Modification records

==========

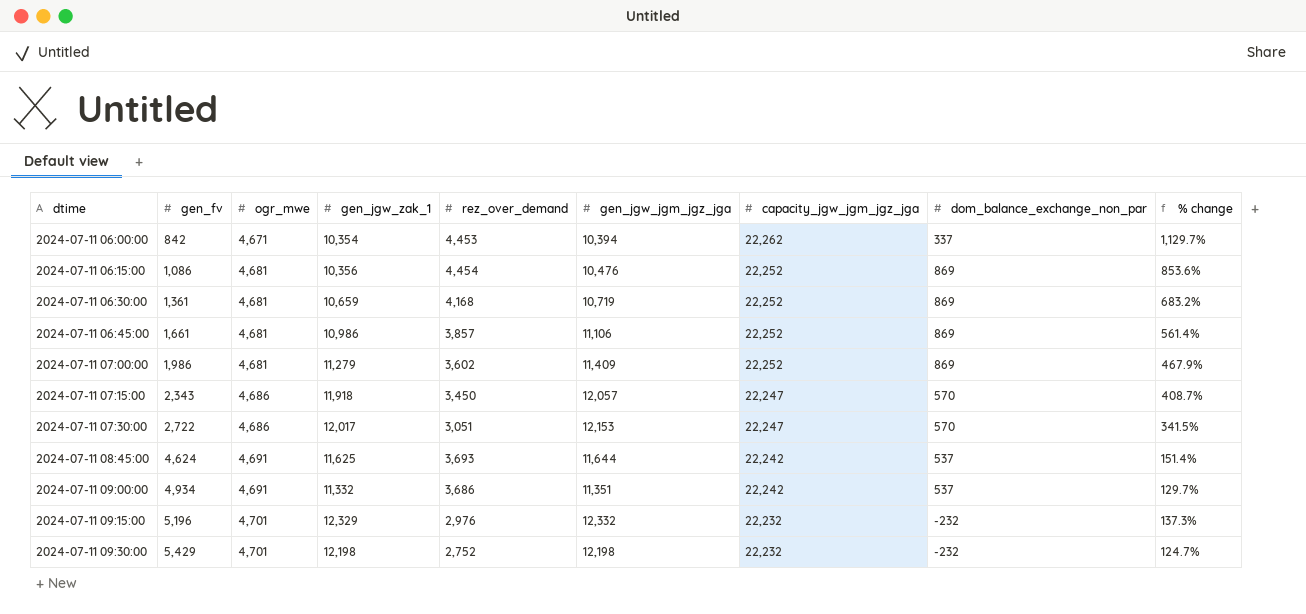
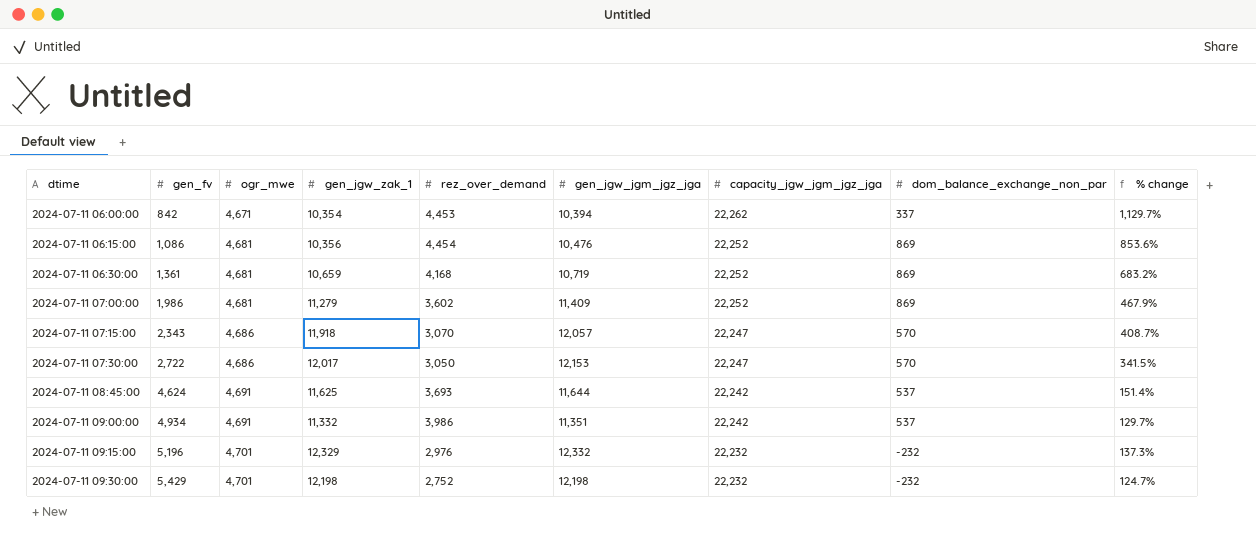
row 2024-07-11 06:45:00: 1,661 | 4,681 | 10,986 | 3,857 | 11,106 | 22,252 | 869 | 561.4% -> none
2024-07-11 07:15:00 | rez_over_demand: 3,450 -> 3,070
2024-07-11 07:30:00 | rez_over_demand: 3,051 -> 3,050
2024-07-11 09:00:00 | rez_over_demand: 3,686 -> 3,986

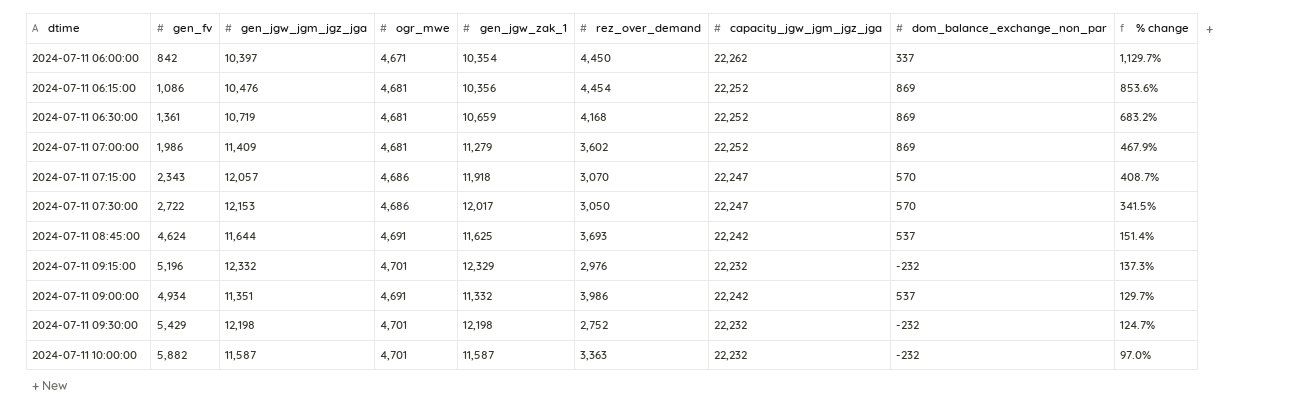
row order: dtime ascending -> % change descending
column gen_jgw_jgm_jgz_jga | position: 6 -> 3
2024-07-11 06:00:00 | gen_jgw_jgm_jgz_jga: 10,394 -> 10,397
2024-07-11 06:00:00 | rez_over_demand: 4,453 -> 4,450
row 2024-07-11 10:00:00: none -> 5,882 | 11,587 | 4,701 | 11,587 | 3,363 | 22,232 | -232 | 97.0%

==========

Assignment:
Exactly the lines from the one containing "row order: dtime" to the final line of the data, both included, should be printed, and nothing more.

Solution:
row order: dtime ascending -> % change descending
column gen_jgw_jgm_jgz_jga | position: 6 -> 3
2024-07-11 06:00:00 | gen_jgw_jgm_jgz_jga: 10,394 -> 10,397
2024-07-11 06:00:00 | rez_over_demand: 4,453 -> 4,450
row 2024-07-11 10:00:00: none -> 5,882 | 11,587 | 4,701 | 11,587 | 3,363 | 22,232 | -232 | 97.0%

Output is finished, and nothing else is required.